# Some more notes about using Rust code in R packages

## September 15, 2020 by Hiroaki Yutani

When I first tried to use Rust code within R package five years ago, it was like crawling in the dark and I wasted several days just to find I didn’t understand anything. But, now we have Using Rust code in R packages, a great presentation by Jeroen Ooms. It taught me almost everything! But still, I needed to learn myself some more things for my purpose. Let me leave some notes about those.

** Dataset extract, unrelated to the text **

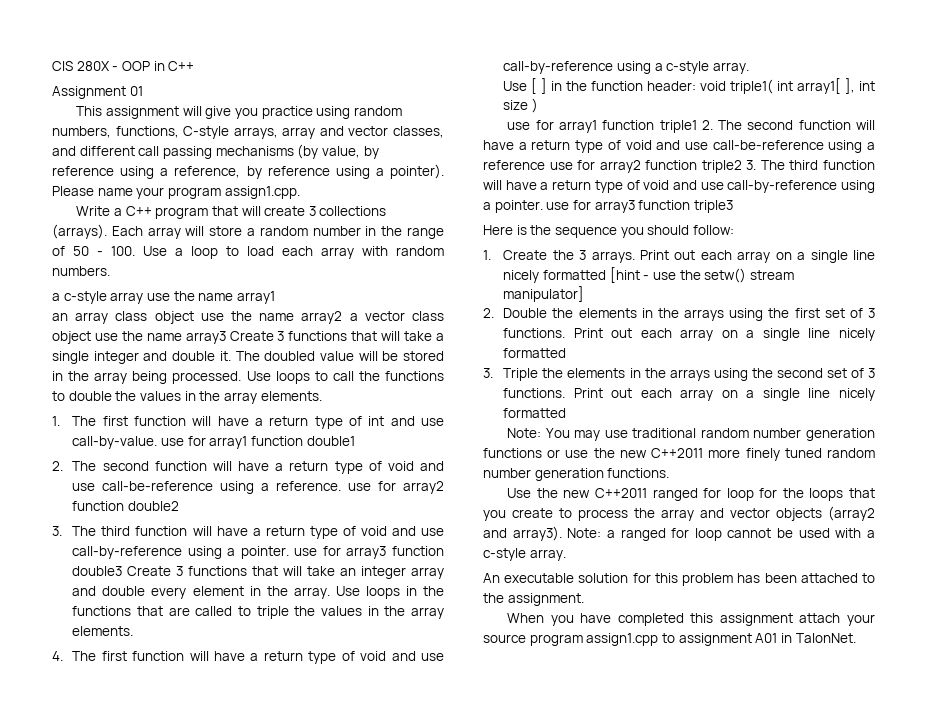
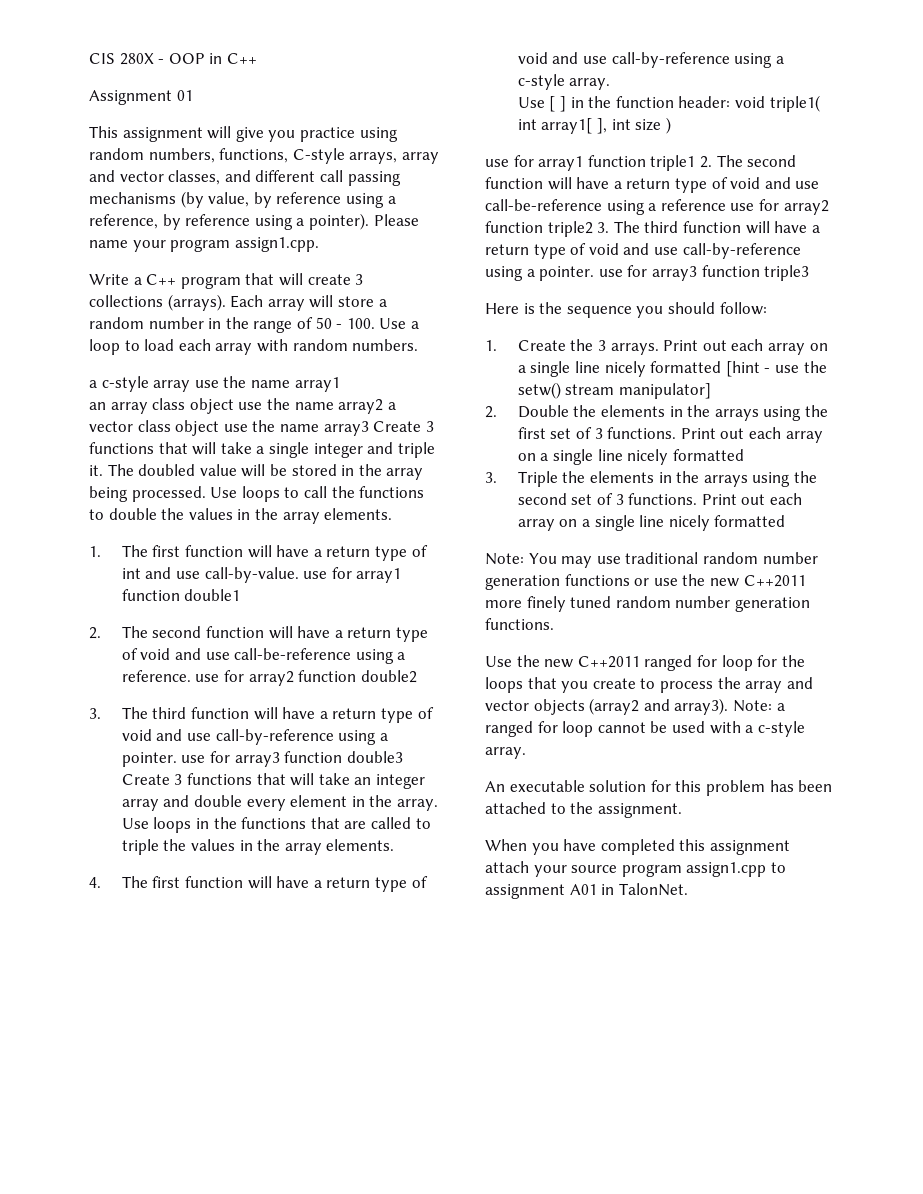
[172,351,216,361] double -> [397,442,435,458] triple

## Passing a string from R to Rust

hellorust covers how to pass a string from Rust to R, but not the vice versa. I learned this from the code on clauswilke/sinab.

For example, let’s consider an improved version of hellorust::hello() that takes an argument name to say hello to.

### R code

Let’s name it hello2.

hello2 <- function(name) {
.Call(hello_wrapper2, name)
}


### C code

hello_wrapper2 would be like the code below. STRING_ELT(x, i) takes i-th element of a character vector x, and Rf_translateCharUTF8() converts it to a pointer to the string encoded in UTF-8.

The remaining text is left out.